Thanks to the countless sci-fi films we’ve had over the last century or so (or whenever the genre came into existence in the film world exactly) we have some idea of what we think space sounds like. Alien taught us that “in space no one can hear you scream” while the 2013 film Gravity taught us that space is a lonely, empty, and scary place when you have no one speaking to you through the other end of your communication equipment. But how often do we actually hear space? How often do we get treated to the vacuum of space instead of the bleeps and bloops of the insides of some spaceship?
These sounds exist, that’s for sure, and Welsh “dark ambience” creator Brian Williams (aka Lustmord) has known this for some time. On his most recent album, Dark Matter, his material comes from a variety of sources recorded from 1993 to 2003 by the likes of NASA, The Very Large Array, and The National Radio Astronomy Observatory. He takes the unidentifiable sounds of the universe and cast them in his own unsettling sound worlds that make space out to be a creepy, unsettling place to be (or even just to listen to).
Where the source material ends and Lustmord’s own sounds begin is a near-impossible thing to determine when listening to this music, and thus it’s much more satisfying to imagine that this is all the sound of the space, mixed together into three 20+ minute tracks. For the most part it sounds like one might imagine a vacuum to be: empty, but full of heaviness that becomes surrounding all too quickly; any light from the stars burning light years away feels very, very distant here. The atmosphere (if indeed there can accurately be said to be one) is one that relishes in being unsettling and unnerving. It fills the air of the room you’re listening in, and makes something unidentifiable feel like it’s gradually getting closer and closer.
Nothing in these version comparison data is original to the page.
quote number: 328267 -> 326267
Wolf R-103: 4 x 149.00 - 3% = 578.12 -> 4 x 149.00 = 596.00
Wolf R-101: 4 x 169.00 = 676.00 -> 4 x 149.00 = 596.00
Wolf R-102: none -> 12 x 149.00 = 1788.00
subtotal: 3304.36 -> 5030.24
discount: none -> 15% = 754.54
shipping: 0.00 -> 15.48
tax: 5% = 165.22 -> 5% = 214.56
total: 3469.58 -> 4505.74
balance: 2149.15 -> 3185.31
There are specific sounds that emerge from the darkness of space here, and they add a certain quality to the music which makes it feel like the soundtrack to a slow-burning sci-fi horror movie. The latter half of final track “Black Static” radiates an energy that feels deceptively warm, like the automatic heating system of a spaceship working away on a now empty ship. On “Subspace” a noise that could either be a heavy piece of machinery working away, or a sliding door repeatedly trying to close fully sings out mournfully into the void. Equally it could be the whalesong-like call of a distant life form from far off. The ambiguity is the best feature: it’s impossible to know what it is, but something is present and it’s impossible not to let one’s imagination go wild. A similar feature crops up again on “Astronomicon,” as a high-pitch, sonar-like noise plays out, gradually getting louder and louder before fading out of view. Again, whether it’s robotic or organic is impossible to determine, but the noise rings out lonely as a heavy, undulating presence surrounds it.
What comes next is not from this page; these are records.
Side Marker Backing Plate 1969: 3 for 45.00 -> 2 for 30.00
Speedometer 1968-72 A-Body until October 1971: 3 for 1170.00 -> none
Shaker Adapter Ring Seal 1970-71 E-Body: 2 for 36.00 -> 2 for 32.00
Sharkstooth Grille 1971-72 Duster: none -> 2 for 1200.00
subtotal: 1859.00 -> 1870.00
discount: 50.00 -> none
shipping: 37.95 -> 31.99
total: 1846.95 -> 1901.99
Being between 27 and 20 minutes long, the tracks here have plenty of time to unfurl at a judicious, if not unnerving pace. This is ambient music that can be played as background music, but it often becomes too disconcerting to let simply it play out; it’s absorbing, like a black hole sucking away your attention gradually before you become fully immersed. If there’s any fault with Dark Matter then it’s that it’s almost too big, which feels like something of a stupid thing to say. The universe is incomprehensively huge, so it only makes sense that music trying to capture it in some form is equally large and unwieldy. I don’t seek to fault the size of the tracks here, but I feel inclined to fault that it doesn’t present enough variety. Some short tracks, or even just more cuts across another disc might have made this a truly cosmic experience.
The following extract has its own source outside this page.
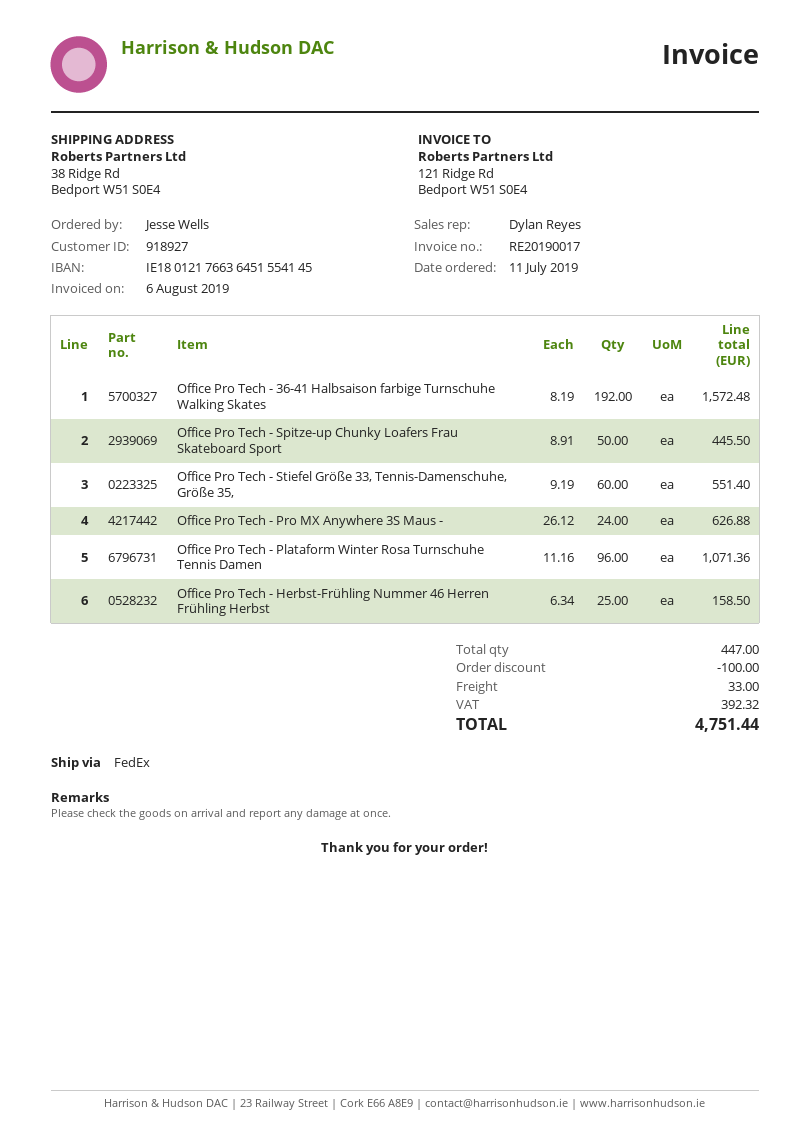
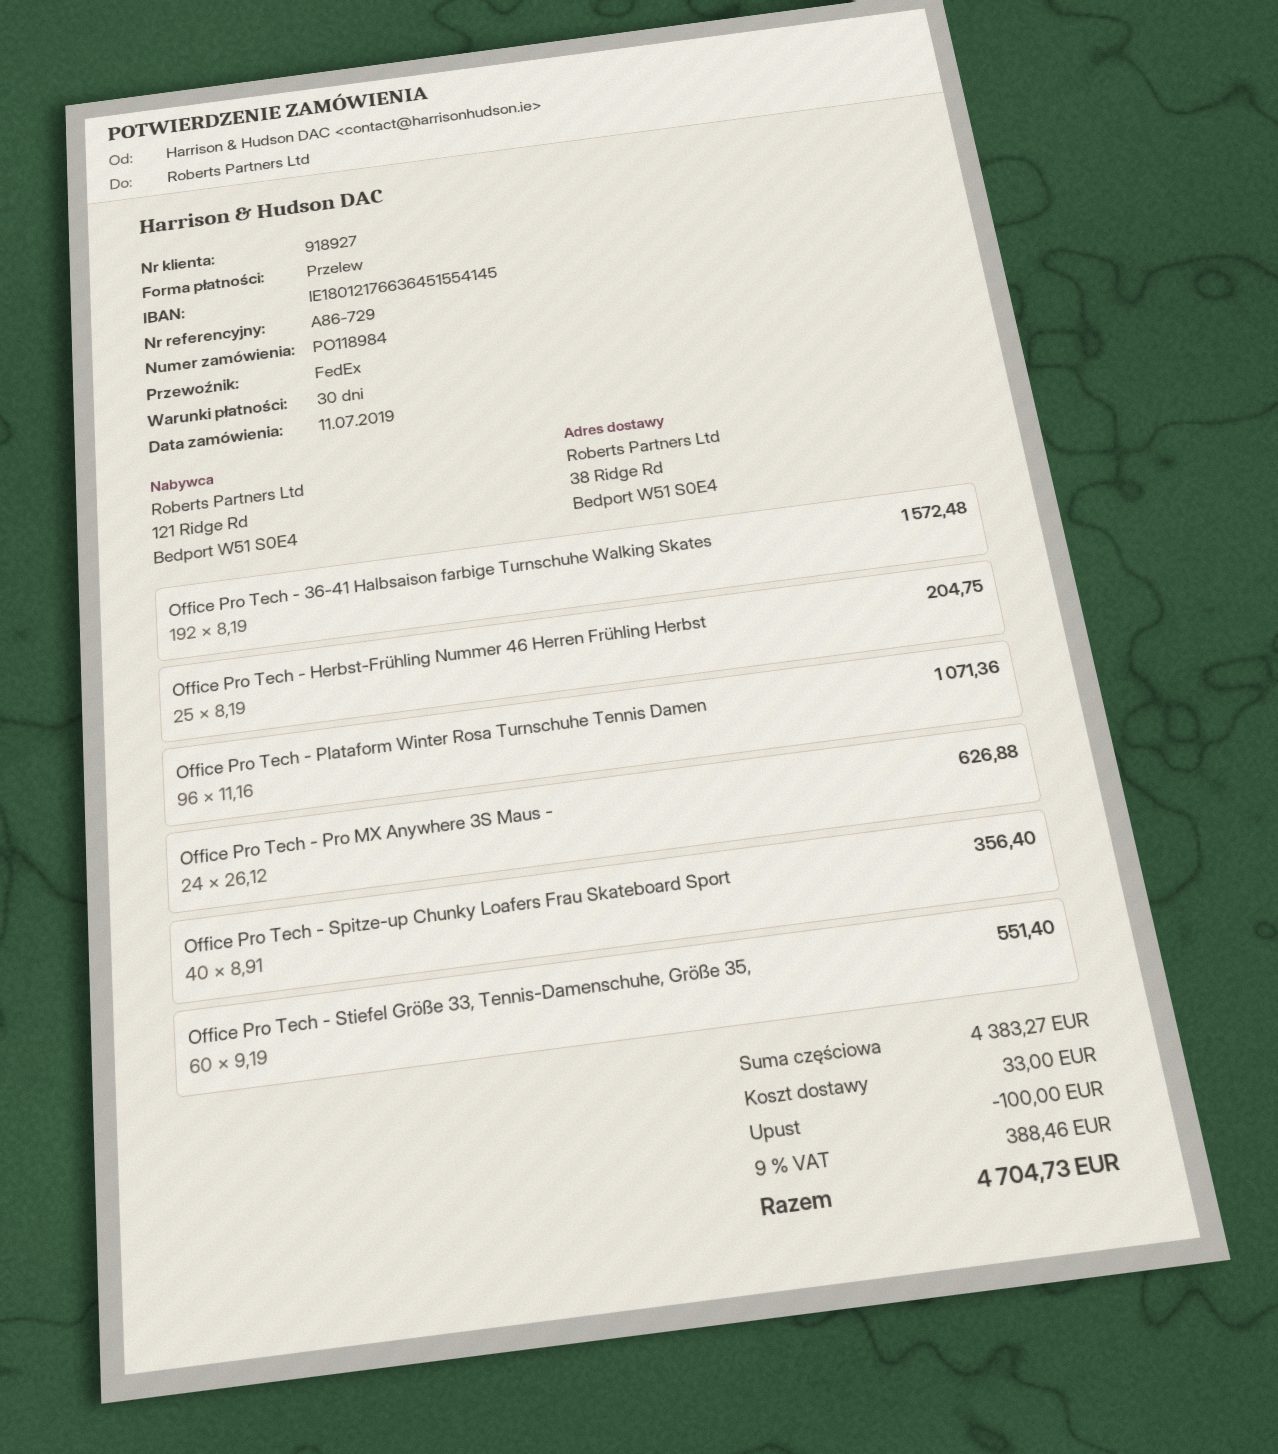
Office Pro Tech - Spitze-up Chunky Loafers Frau Skateboard Sport: 50 x 8.91 = 445.50 -> 40 x 8.91 = 356.40
Office Pro Tech - Herbst-Frühling Nummer 46 Herren Frühling Herbst: 25 x 6.34 = 158.50 -> 25 x 8.19 = 204.75
tax: 392.32 -> 388.46
total: 4751.44 -> 4704.73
But, as said, such remarks lend themselves to fault and cater more to personal taste in ambient music; two discs of even the best ambient music is undeniably overwhelming, and it’s not a case that space is exciting and full of wonderful noises. The dark matter out there (which makes about 27% of the universe), isn’t exactly teeming with life and the pew pew of fighting spaceships like Star Wars might lead you think (or at least as far as we know). Space is space, and space is a vacuum where noises are lost forever. And it’s hardly like Dark Matter is unconsidered. The album has been in the works for some 15 years or so, and Lustmord himself admits that the album is “long delayed.” Finding fault is worthless when you’re taken over by the gigantic, impending force of the music here. Space surrounds us, and Lustmord’s music does the exact same thing here – and it make the universe sounds so very, very disquieting.